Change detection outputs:
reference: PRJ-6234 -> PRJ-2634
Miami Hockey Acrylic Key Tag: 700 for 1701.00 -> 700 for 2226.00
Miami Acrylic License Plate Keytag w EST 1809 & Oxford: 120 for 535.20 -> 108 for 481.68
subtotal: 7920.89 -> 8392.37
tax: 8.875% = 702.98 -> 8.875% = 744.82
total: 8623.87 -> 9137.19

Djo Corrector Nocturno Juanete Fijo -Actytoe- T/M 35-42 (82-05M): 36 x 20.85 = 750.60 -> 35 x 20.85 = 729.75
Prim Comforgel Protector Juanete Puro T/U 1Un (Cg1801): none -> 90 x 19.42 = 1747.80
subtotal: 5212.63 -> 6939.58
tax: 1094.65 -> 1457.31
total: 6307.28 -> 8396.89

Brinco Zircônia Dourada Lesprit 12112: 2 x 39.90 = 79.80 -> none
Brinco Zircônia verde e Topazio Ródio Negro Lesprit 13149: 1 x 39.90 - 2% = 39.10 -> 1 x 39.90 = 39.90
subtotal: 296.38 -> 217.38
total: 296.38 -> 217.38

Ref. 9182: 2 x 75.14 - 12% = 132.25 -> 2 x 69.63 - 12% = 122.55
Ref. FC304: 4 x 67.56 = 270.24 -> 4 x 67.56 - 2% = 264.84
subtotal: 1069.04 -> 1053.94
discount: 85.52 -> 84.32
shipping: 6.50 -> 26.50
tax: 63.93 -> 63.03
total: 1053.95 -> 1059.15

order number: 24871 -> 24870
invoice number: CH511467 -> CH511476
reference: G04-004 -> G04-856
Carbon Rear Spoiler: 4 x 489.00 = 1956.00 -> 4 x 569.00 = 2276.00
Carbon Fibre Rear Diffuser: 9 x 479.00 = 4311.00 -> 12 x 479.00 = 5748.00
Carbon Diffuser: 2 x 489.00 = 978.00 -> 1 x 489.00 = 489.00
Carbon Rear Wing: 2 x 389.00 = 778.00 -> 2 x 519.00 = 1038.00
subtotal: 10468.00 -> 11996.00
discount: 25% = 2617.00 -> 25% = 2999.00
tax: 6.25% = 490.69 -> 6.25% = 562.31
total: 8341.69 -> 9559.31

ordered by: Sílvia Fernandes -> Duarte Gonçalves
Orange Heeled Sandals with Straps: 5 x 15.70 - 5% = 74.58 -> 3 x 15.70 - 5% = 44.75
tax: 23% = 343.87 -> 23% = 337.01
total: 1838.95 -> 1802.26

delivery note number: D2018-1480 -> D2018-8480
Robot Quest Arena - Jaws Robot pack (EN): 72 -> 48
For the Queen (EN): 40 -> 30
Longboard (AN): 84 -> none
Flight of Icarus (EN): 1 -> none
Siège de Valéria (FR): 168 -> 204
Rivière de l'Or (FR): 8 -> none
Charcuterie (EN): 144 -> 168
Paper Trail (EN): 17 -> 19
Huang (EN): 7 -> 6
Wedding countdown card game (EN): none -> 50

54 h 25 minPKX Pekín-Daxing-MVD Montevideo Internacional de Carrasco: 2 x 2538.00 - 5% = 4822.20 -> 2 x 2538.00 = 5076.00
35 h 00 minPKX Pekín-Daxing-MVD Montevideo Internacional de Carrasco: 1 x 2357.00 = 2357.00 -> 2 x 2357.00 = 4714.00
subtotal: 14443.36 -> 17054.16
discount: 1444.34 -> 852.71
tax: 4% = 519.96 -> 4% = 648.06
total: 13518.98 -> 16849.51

Task prompt:
Taking the entries above, print exactly the lines starting at the line with "tax: 8.875% = 702.98 -> 8.875% = 744.82" and ending at the line with "Carbon Fibre Rear", both included.

Answer box:
tax: 8.875% = 702.98 -> 8.875% = 744.82
total: 8623.87 -> 9137.19

Djo Corrector Nocturno Juanete Fijo -Actytoe- T/M 35-42 (82-05M): 36 x 20.85 = 750.60 -> 35 x 20.85 = 729.75
Prim Comforgel Protector Juanete Puro T/U 1Un (Cg1801): none -> 90 x 19.42 = 1747.80
subtotal: 5212.63 -> 6939.58
tax: 1094.65 -> 1457.31
total: 6307.28 -> 8396.89

Brinco Zircônia Dourada Lesprit 12112: 2 x 39.90 = 79.80 -> none
Brinco Zircônia verde e Topazio Ródio Negro Lesprit 13149: 1 x 39.90 - 2% = 39.10 -> 1 x 39.90 = 39.90
subtotal: 296.38 -> 217.38
total: 296.38 -> 217.38

Ref. 9182: 2 x 75.14 - 12% = 132.25 -> 2 x 69.63 - 12% = 122.55
Ref. FC304: 4 x 67.56 = 270.24 -> 4 x 67.56 - 2% = 264.84
subtotal: 1069.04 -> 1053.94
discount: 85.52 -> 84.32
shipping: 6.50 -> 26.50
tax: 63.93 -> 63.03
total: 1053.95 -> 1059.15

order number: 24871 -> 24870
invoice number: CH511467 -> CH511476
reference: G04-004 -> G04-856
Carbon Rear Spoiler: 4 x 489.00 = 1956.00 -> 4 x 569.00 = 2276.00
Carbon Fibre Rear Diffuser: 9 x 479.00 = 4311.00 -> 12 x 479.00 = 5748.00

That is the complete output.